That’s the question every business leader should be asking.
The answer – it’s likely. Over the past week two of my kids have been hit by fraudsters. Neither ended up paying, but both were initially confused. Had it not been for the constant security awareness training that happens in our home, they might have paid the bill.
It could have been malware, but in this case it was a pop-up. “Call Our Support Desk Now! You’ve been infected by malware,” the message read. My 20 year old son had one on his iPad; my 21 year old daughter had one on her company laptop. Both came by inadvertently clicking on a pop-up ad.
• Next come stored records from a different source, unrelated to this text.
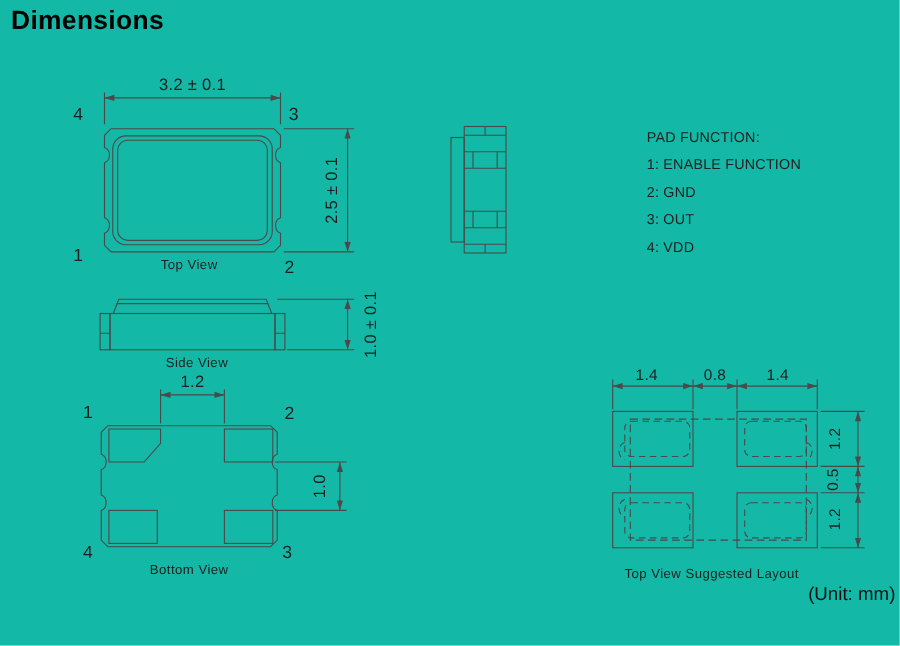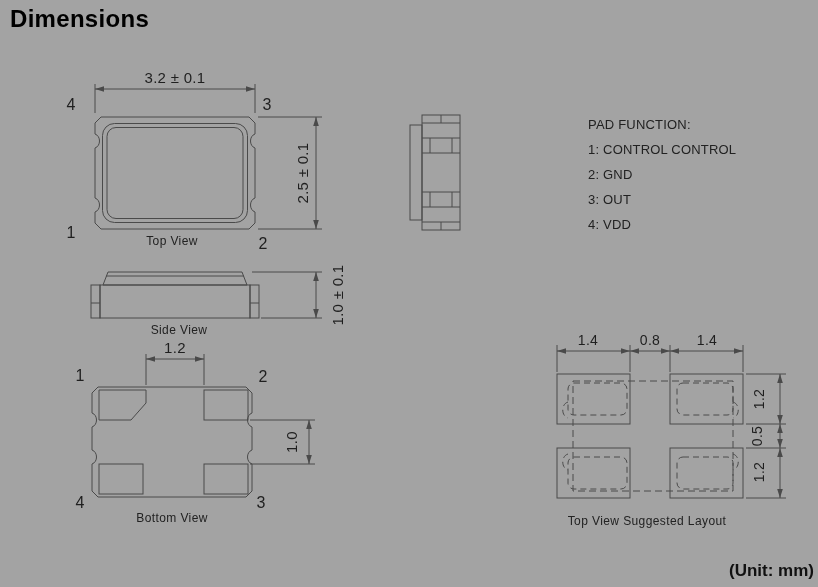--- a/index.html
+++ b/index.html
@@ -1,19 +1,19 @@
 <!DOCTYPE html>
 <html><head>
 <meta charset="utf-8">
 <style>
   html,body{margin:0;padding:0;background:#ffffff;}
   #page{
     position:relative;
     width:818px;height:587px;
-    background:#a3a3a3;
+    background:#14b8a6;
     font-family:"Liberation Sans", sans-serif;
     overflow:hidden;
   }
   svg{position:absolute;left:0;top:0;}
   .t{
     position:absolute;
     color:#1f1f1f;
     white-space:nowrap;
     font-family:"Liberation Sans", sans-serif;
   }
@@ -148,21 +148,21 @@
   <div class="t pin center" style="left:267px;top:105px;">3</div>
   <div class="t pin center" style="left:71px;top:233px;">1</div>
   <div class="t pin center" style="left:263px;top:244px;">2</div>
   <div class="t caption center" style="left:172px;top:241px;">Top View</div>
 
   <div class="t caption center" style="left:179px;top:330px;">Side View</div>
   <div class="t dim vert" style="left:337px;top:295px;">1.0 ± 0.1</div>
 
   <div class="t padfn" style="left:588px;top:112px;">
     <div>PAD FUNCTION:</div>
-    <div>1: CONTROL CONTROL</div>
+    <div>1: ENABLE FUNCTION</div>
     <div>2: GND</div>
     <div>3: OUT</div>
     <div>4: VDD</div>
   </div>
 
   <div class="t dim center" style="left:175px;top:347px;">1.2</div>
   <div class="t dim vert" style="left:291px;top:442px;">1.0</div>
   <div class="t pin center" style="left:80px;top:376px;">1</div>
   <div class="t pin center" style="left:263px;top:377px;">2</div>
   <div class="t pin center" style="left:80px;top:503px;">4</div>
@@ -170,15 +170,15 @@
   <div class="t caption center" style="left:172px;top:518px;">Bottom View</div>
 
   <div class="t dimsmall center" style="left:588px;top:340px;">1.4</div>
   <div class="t dimsmall center" style="left:650px;top:340px;text-align:right;">0.8</div>
   <div class="t dimsmall center" style="left:707px;top:340px;">1.4</div>
   <div class="t dimsmall vert" style="left:759px;top:399px;">1.2</div>
   <div class="t dimsmall vert" style="left:757px;top:436px;">0.5</div>
   <div class="t dimsmall vert" style="left:759px;top:472px;">1.2</div>
   <div class="t caption center" style="left:647px;top:521px;text-align:right;">Top View Suggested Layout</div>
 
-  <div class="t unit" style="right:4px;top:561px;font-weight:bold;">(Unit: mm)</div>
+  <div class="t unit" style="right:4px;top:530px;">(Unit: mm)</div>
 
 </div>
 
 </body></html>

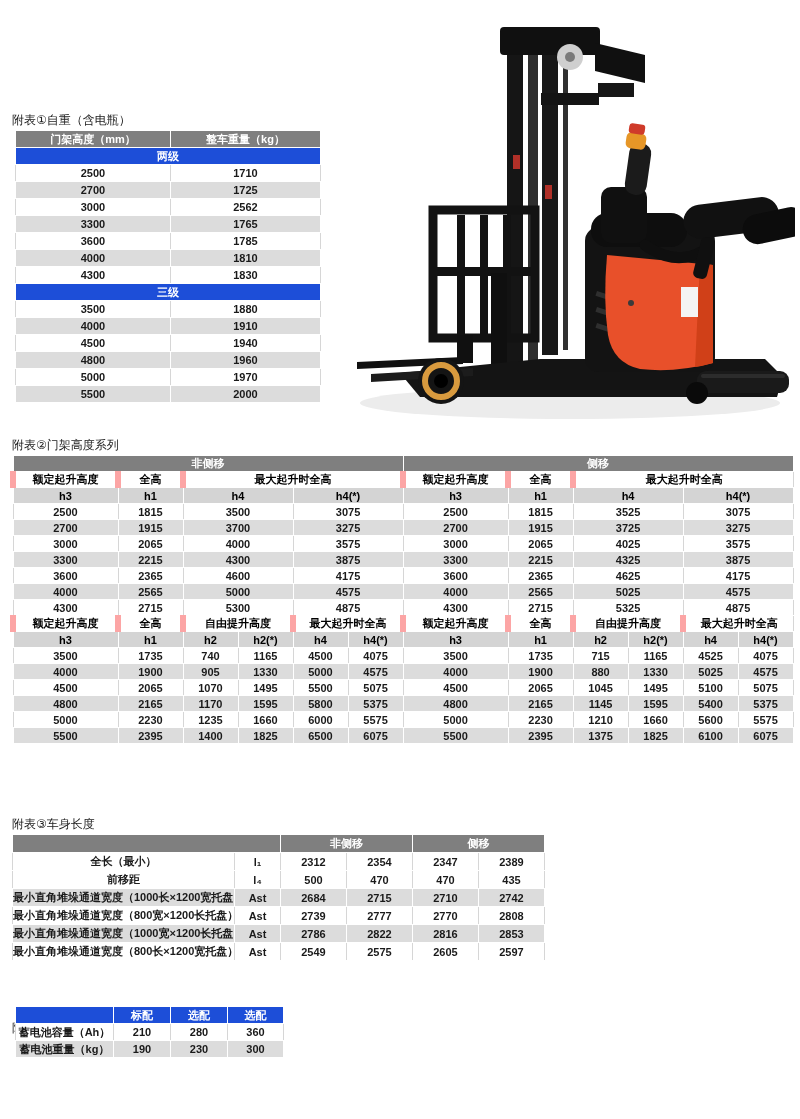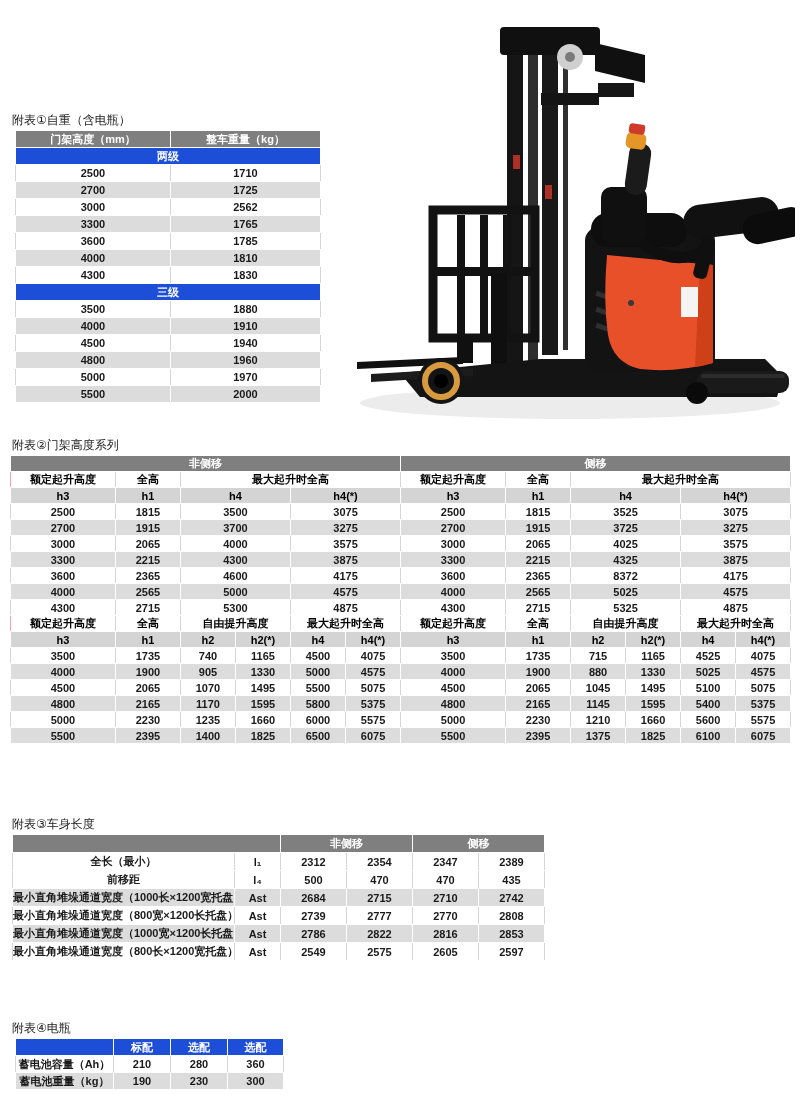--- a/index.html
+++ b/index.html
@@ -13,21 +13,21 @@
   }
   table{
     position:absolute;border-collapse:collapse;table-layout:fixed;
     font-size:11px;font-weight:bold;text-align:center;color:#1a1a1a;
   }
   td,th{padding:0;overflow:hidden;white-space:nowrap;border:1px solid #fff;}
   
   .hd{background:#7f7f7f;color:#fff;text-align:center;}
   .hm{background:#1d4ed8;color:#fff;}
   .hl{background:#d4d4d4;color:#000;}
-  .hw{background:#ffffff;color:#000;border-left:1px solid #fca5a5;border-right:1px solid #d6d6d6;}
+  .hw{background:#ffffff;color:#000;border-left:6px solid #fca5a5;border-right:1px solid #d6d6d6;}
   tr.g td{background:#dcdcdc;}
   tr.w td{background:#ffffff;border-left:1px solid #d6d6d6;border-right:1px solid #d6d6d6;border-top:1px solid #fff;border-bottom:1px solid #fff;}
   .t1 td,.t1 th{height:16px;}
   .t2 td,.t2 th{height:15px;}
   .t3 td,.t3 th{height:17px;}
   .t4 td,.t4 th{height:16px;}
   .photo{position:absolute;left:345px;top:0px;width:450px;height:430px;}
 </style>
 </head>
 <body>
@@ -262,21 +262,21 @@
         <td colspan="2">4325</td>
         <td colspan="2">3875</td>
       </tr>
       <tr class="w">
         <td>3600</td>
         <td>2365</td>
         <td colspan="2">4600</td>
         <td colspan="2">4175</td>
         <td>3600</td>
         <td>2365</td>
-        <td colspan="2">8372</td>
+        <td colspan="2">4625</td>
         <td colspan="2">4175</td>
       </tr>
       <tr class="g">
         <td>4000</td>
         <td>2565</td>
         <td colspan="2">5000</td>
         <td colspan="2">4575</td>
         <td>4000</td>
         <td>2565</td>
         <td colspan="2">5025</td>
@@ -470,21 +470,21 @@
         <td>Ast</td>
         <td>2549</td>
         <td>2575</td>
         <td>2605</td>
         <td>2597</td>
       </tr>
     </tbody>
 </table>
 
 <div class="tbl-title" style="left:12px;top:1020px;">附表④电瓶</div>
-<table class="t4" style="left:15px;top:1038px;width:268px;">
+<table class="t4" style="left:15px;top:1006px;width:268px;">
   <colgroup>
     <col style="width:98px">
       <col style="width:57px">
       <col style="width:57px">
       <col style="width:56px">
   </colgroup>
   <thead>
     <tr>
       <th class="hm"></th>
       <th class="hm">标配</th>

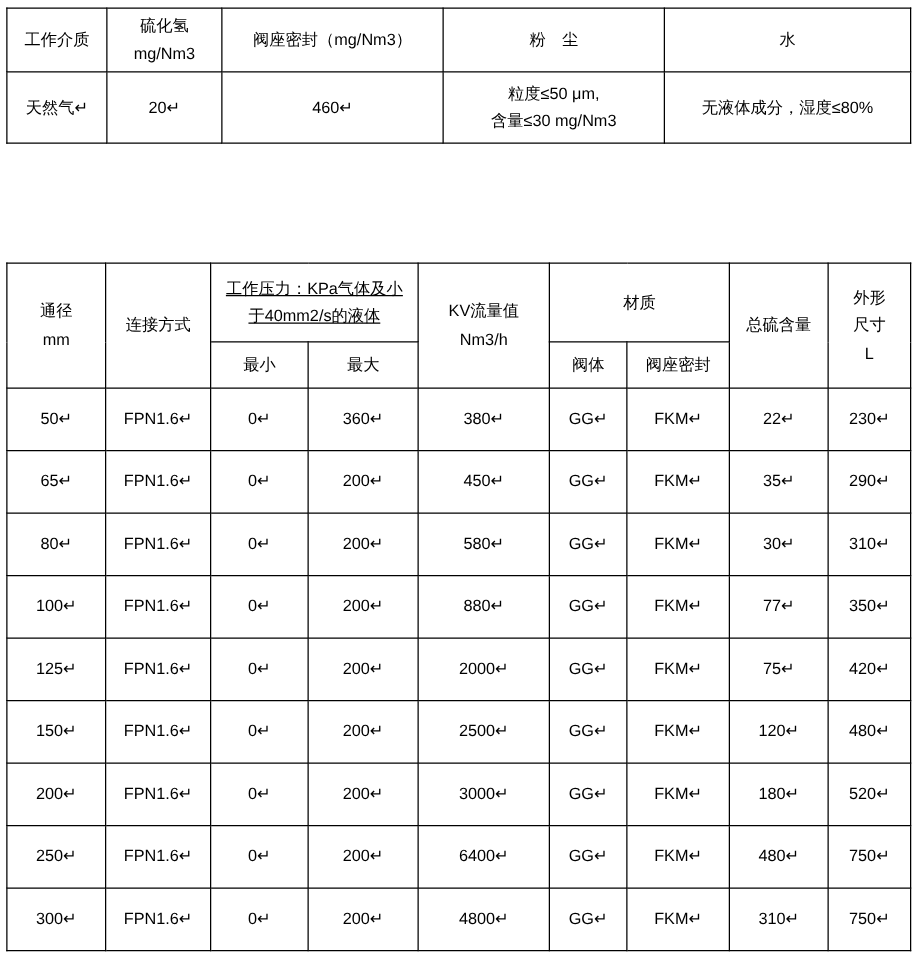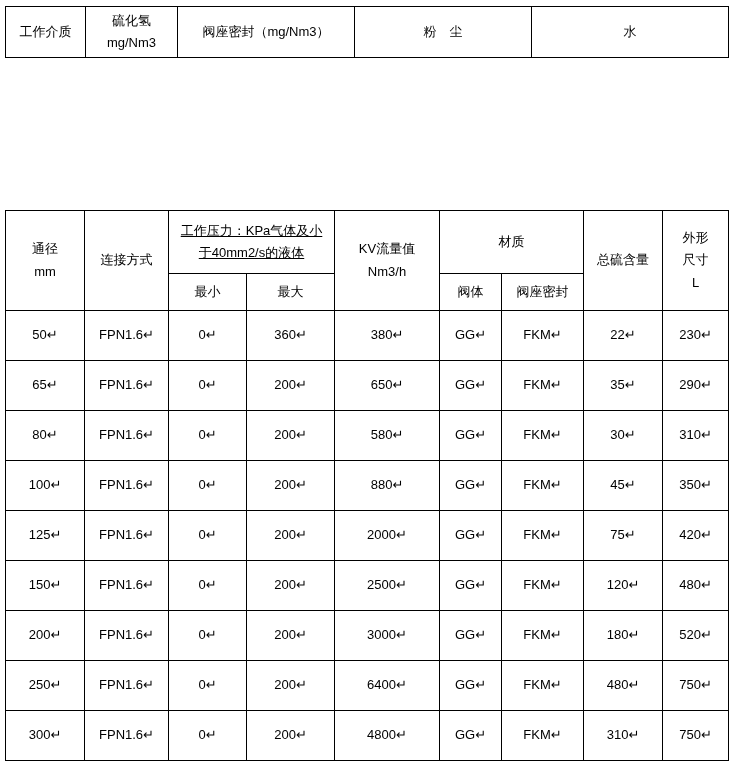--- a/index.html
+++ b/index.html
@@ -70,20 +70,30 @@
     <tbody>
       <tr class="r1">
         <td>工作介质</td>
         <td class="cell-lines">
           <div>硫化氢</div>
           <div>mg/Nm3</div>
         </td>
         <td>阀座密封（mg/Nm3）</td>
         <td>粉　尘</td>
         <td>水</td>
+      </tr>
+      <tr class="r2">
+        <td>天然气↵</td>
+        <td>20↵</td>
+        <td>460↵</td>
+        <td class="cell-lines">
+          <div>粒度≤50 μm,</div>
+          <div>含量≤30 mg/Nm3</div>
+        </td>
+        <td>无液体成分，湿度≤80%</td>
       </tr>
     </tbody>
   </table>
 
   <table class="tbl2">
     <colgroup>
       <col style="width:79px">
       <col style="width:84px">
       <col style="width:78px">
       <col style="width:88px">
@@ -132,21 +142,21 @@
         <td>GG↵</td>
         <td>FKM↵</td>
         <td>22↵</td>
         <td>230↵</td>
       </tr>
       <tr class="data-row">
         <td>65↵</td>
         <td>FPN1.6↵</td>
         <td>0↵</td>
         <td>200↵</td>
-        <td>650↵</td>
+        <td>450↵</td>
         <td>GG↵</td>
         <td>FKM↵</td>
         <td>35↵</td>
         <td>290↵</td>
       </tr>
       <tr class="data-row">
         <td>80↵</td>
         <td>FPN1.6↵</td>
         <td>0↵</td>
         <td>200↵</td>
@@ -157,21 +167,21 @@
         <td>310↵</td>
       </tr>
       <tr class="data-row">
         <td>100↵</td>
         <td>FPN1.6↵</td>
         <td>0↵</td>
         <td>200↵</td>
         <td>880↵</td>
         <td>GG↵</td>
         <td>FKM↵</td>
-        <td>45↵</td>
+        <td>77↵</td>
         <td>350↵</td>
       </tr>
       <tr class="data-row">
         <td>125↵</td>
         <td>FPN1.6↵</td>
         <td>0↵</td>
         <td>200↵</td>
         <td>2000↵</td>
         <td>GG↵</td>
         <td>FKM↵</td>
In my daughter’s case, she did call the number to see what was up (her system was completely frozen at this point.) The technician on the line wanted to access her system, which is no longer on any Apple support contract. For $250 he promised to set her up on an annual support agreement and remove the malware on her system.
At that point she called me in to talk with him. First I asked him how he knew we had malware on this system. He reported that he had received a message from our system telling him. I probed further to understand what he was planning to do to fix our computer. His explanations were technical but vague. I asked him about malware, bots, and signs of intrusion. He wouldn’t tell me specifically what the problem was. So then I started asking about remediation steps. Was this a scan, patch, firmware upgrade, etc. He couldn’t explain. It was clear he didn’t know what he was talking about, but he was adamant that we needed a solution. Finally I said, how do I know you work for Apple. He explained that his firm, BTS, was contracted by Apple for this type of support. I took down his number, thanked him, and called Apple. He was a fraudster.
In my son’s case, he simply called Apple support directly, ignoring the phone number on the screen. It too was fraudulent. Apple gave us the right tools to scan both systems to clear them of any adware or malware. And, using Apple’s chat software, the entire process was free.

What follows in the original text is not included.